I want to count the number of round trip (day trader) transactions in a set of stock trading transactions held in a pandas dataframe. My data originally has 3 columns: ['ticker', 'tradeDate', 'quantity']. I want to aggregate quantity based on the total positive quantity values.
My input data:
df = pd.DataFrame({
'tradeDate':["12/28/2020", "12/28/2020", "12/28/2020", "12/28/2020", "12/28/2020", "12/28/2020", "12/28/2020", "12/28/2020", "12/27/2020", "12/27/2020", "12/27/2020", "12/27/2020", "12/27/2020", "12/27/2020", "12/27/2020"],
'ticker':["A2", "A1", "A1", "A2", "A1", "A1", "A1", "A2", "A2", "A2", "A1", "A2", "A1", "A2", "A1"],
'quantity':[-3, -2, 1, 3, 1, -1, 1, -2, 1, -5, -4, 5, 2, 1, 2]
},columns=['tradeDate','ticker', 'quantity'])
# | tradeDate | ticker | quantity |
---|---|---|---|
0 | 12/28/2020 | A2 | -3 |
1 | 12/28/2020 | A1 | -2 |
2 | 12/28/2020 | A1 | 1 |
3 | 12/28/2020 | A2 | 3 |
4 | 12/28/2020 | A1 | 1 |
5 | 12/28/2020 | A1 | -1 |
6 | 12/28/2020 | A1 | 1 |
7 | 12/28/2020 | A2 | -2 |
8 | 12/27/2020 | A2 | 1 |
9 | 12/27/2020 | A2 | -5 |
10 | 12/27/2020 | A1 | -4 |
11 | 12/27/2020 | A2 | 5 |
12 | 12/27/2020 | A1 | 2 |
13 | 12/27/2020 | A2 | 1 |
14 | 12/27/2020 | A1 | 2 |
Note that index 7 is sold from long term holding and excluded from output.

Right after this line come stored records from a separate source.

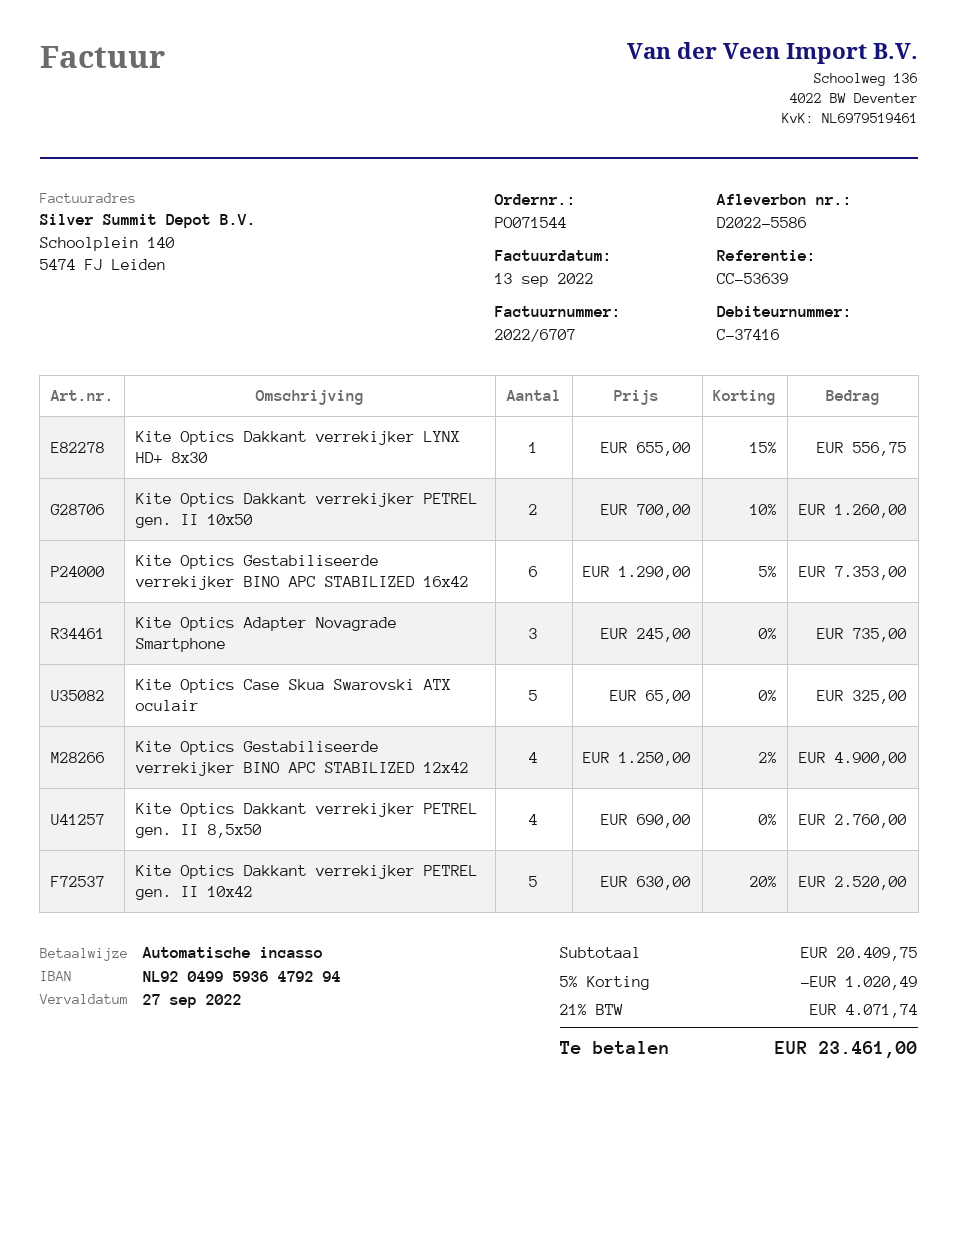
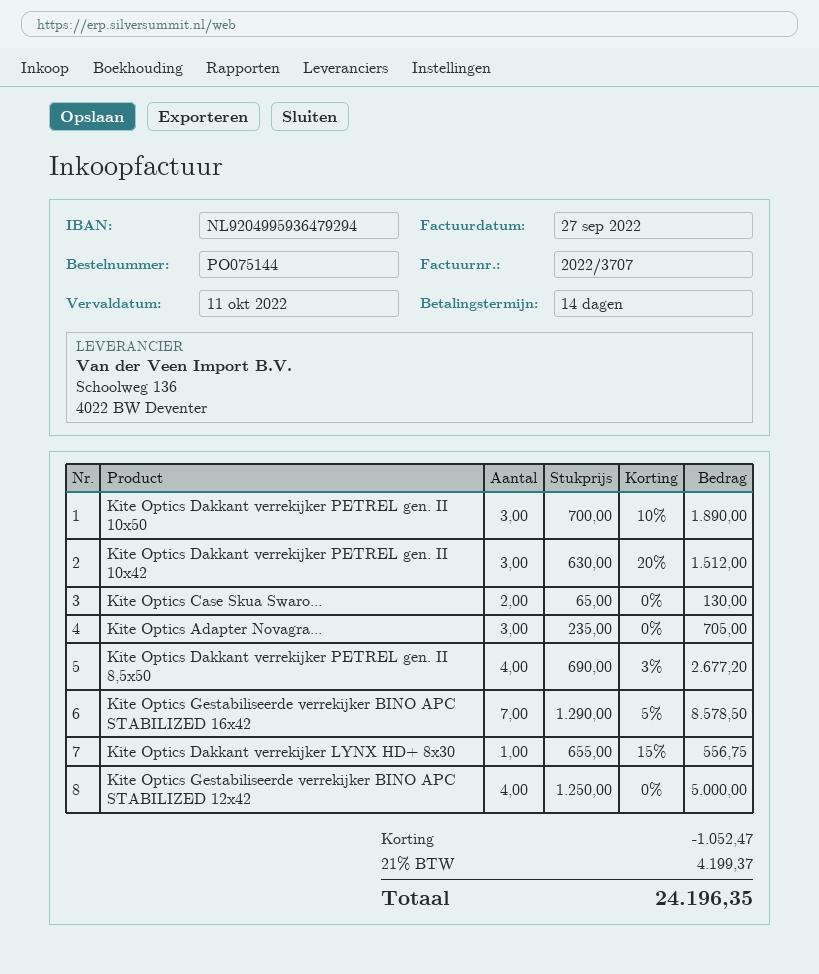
order number: PO071544 -> PO075144
invoice number: 2022/6707 -> 2022/3707
invoice date: 2022-09-13 -> 2022-09-27
due date: 2022-09-27 -> 2022-10-11
Kite Optics Dakkant verrekijker PETREL gen. II 10x50: 2 x 700.00 - 10% = 1260.00 -> 3 x 700.00 - 10% = 1890.00
Kite Optics Gestabiliseerde verrekijker BINO APC STABILIZED 16x42: 6 x 1290.00 - 5% = 7353.00 -> 7 x 1290.00 - 5% = 8578.50
Kite Optics Adapter Novagrade Smartphone: 3 x 245.00 = 735.00 -> 3 x 235.00 = 705.00
Kite Optics Case Skua Swarovski ATX oculair: 5 x 65.00 = 325.00 -> 2 x 65.00 = 130.00
Kite Optics Gestabiliseerde verrekijker BINO APC STABILIZED 12x42: 4 x 1250.00 - 2% = 4900.00 -> 4 x 1250.00 = 5000.00
Kite Optics Dakkant verrekijker PETREL gen. II 8,5x50: 4 x 690.00 = 2760.00 -> 4 x 690.00 - 3% = 2677.20
Kite Optics Dakkant verrekijker PETREL gen. II 10x42: 5 x 630.00 - 20% = 2520.00 -> 3 x 630.00 - 20% = 1512.00
discount: 1020.49 -> 1052.47
tax: 21% = 4071.74 -> 21% = 4199.37
total: 23461.00 -> 24196.35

Note that index 8 is purchased for long term holding and excluded from output. Note that index 13 is purchased for long term holding and excluded from output.
My expected output: roundTripCount = 5
My expected output df:
# | tradeDate | ticker | quantity |
---|---|---|---|
0 | 12/28/2020 | A2 | -3 |
1 | 12/28/2020 | A2 | 3 |
2 | 12/28/2020 | A1 | -2 |
3 | 12/28/2020 | A1 | 2 |
4 | 12/28/2020 | A1 | -1 |
5 | 12/28/2020 | A1 | 1 |
6 | 12/27/2020 | A2 | -5 |
7 | 12/27/2020 | A2 | 5 |
8 | 12/27/2020 | A1 | -4 |
9 | 12/27/2020 | A1 | 4 |
I have read through this question and the linked dupes, and it doesn't quite answer how to go about this. Counting the amount of times a boolean goes from True to False in a column
I have tried making a column "q_bool" that is True if the quantity is > 0 and then used a slice by the ticker to check for changes in the q_bool, but it throws errors when including dates.
My current working solution is:
df['q_bool'] = (df['quantity'] > 0)
ticker_set = set(df['ticker'])
running_round_trips_counted = 0
for ticker in ticker_set:
ticker_mask = (df['ticker'] == ticker)
temp_df_slice = df[ticker_mask]
date_set = set(temp_df_slice['tradeDate'])
for d in date_set:
d_mask = (temp_df_slice['tradeDate'] == d)
d_temp_df_slice = temp_df_slice[d_mask]
d_temp_df_slice = d_temp_df_slice.groupby([d_temp_df_slice['q_bool'].ne(df['q_bool'].shift()).cumsum(), 'q_bool']).size()
half_of_transactions = math.trunc(len(d_temp_df_slice)/2)
running_round_trips_counted = running_round_trips_counted + half_of_transactions
print(running_round_trips_counted)
the output is 6 round trips.
The above code feels hacky and hard to follow. I did the following:
- make a slice by 'tradeDate' and slice it again by 'ticker' then
- count the changes in q_bool and make it into a new temp_multiindex_df
- subtract 1 from temp_multiindex_df if df_slice row count is odd
- add changes_in_qbool to a cumulative_round_trip_count variable, and
- use for loops to make slices and run through all the dates and tickers in my df.
Problems with my current working solution:
- double counts if I purchase to hold long-term at the beginning and ending of the day.
- this solution does not output a summary day trader df.
Is there a more pythonic way to do this?